PROBLEM REQUIREMENTS.
State how many lines of the entries hold the string "welder", and output nothing but that count.

PROVIDED DATA.

== Segment start ==

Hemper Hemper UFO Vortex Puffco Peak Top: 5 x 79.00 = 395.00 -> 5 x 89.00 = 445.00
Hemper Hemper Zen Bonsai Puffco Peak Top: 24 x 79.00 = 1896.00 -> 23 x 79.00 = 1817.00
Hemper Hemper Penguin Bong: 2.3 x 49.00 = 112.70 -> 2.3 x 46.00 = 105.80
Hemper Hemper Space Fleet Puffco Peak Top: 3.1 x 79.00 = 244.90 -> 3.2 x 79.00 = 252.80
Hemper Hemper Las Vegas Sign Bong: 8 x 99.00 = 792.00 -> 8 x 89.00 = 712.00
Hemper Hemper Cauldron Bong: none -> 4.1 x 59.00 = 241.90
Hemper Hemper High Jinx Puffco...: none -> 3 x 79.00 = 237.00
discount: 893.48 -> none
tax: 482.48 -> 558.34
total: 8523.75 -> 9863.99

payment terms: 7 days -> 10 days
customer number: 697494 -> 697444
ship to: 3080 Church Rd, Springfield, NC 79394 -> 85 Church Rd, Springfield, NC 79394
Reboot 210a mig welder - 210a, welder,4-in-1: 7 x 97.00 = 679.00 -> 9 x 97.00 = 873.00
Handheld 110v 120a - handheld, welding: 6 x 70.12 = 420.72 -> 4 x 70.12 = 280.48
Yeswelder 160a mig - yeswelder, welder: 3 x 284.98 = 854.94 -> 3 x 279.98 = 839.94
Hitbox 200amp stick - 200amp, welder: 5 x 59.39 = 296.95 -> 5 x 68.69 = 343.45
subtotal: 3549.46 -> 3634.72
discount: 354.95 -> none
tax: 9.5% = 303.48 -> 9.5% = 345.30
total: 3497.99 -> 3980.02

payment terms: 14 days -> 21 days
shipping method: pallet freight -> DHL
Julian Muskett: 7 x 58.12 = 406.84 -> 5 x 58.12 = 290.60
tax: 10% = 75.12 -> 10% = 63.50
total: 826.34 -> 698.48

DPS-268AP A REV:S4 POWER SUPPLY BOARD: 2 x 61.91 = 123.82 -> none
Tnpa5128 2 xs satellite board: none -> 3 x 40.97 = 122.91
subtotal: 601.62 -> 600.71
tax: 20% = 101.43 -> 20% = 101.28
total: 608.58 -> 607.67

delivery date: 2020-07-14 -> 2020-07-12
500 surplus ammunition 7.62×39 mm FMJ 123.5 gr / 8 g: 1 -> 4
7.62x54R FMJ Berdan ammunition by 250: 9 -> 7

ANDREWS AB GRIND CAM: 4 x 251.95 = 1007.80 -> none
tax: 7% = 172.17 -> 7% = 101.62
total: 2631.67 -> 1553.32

== Segment end ==

REPLY TO THE TASK.
3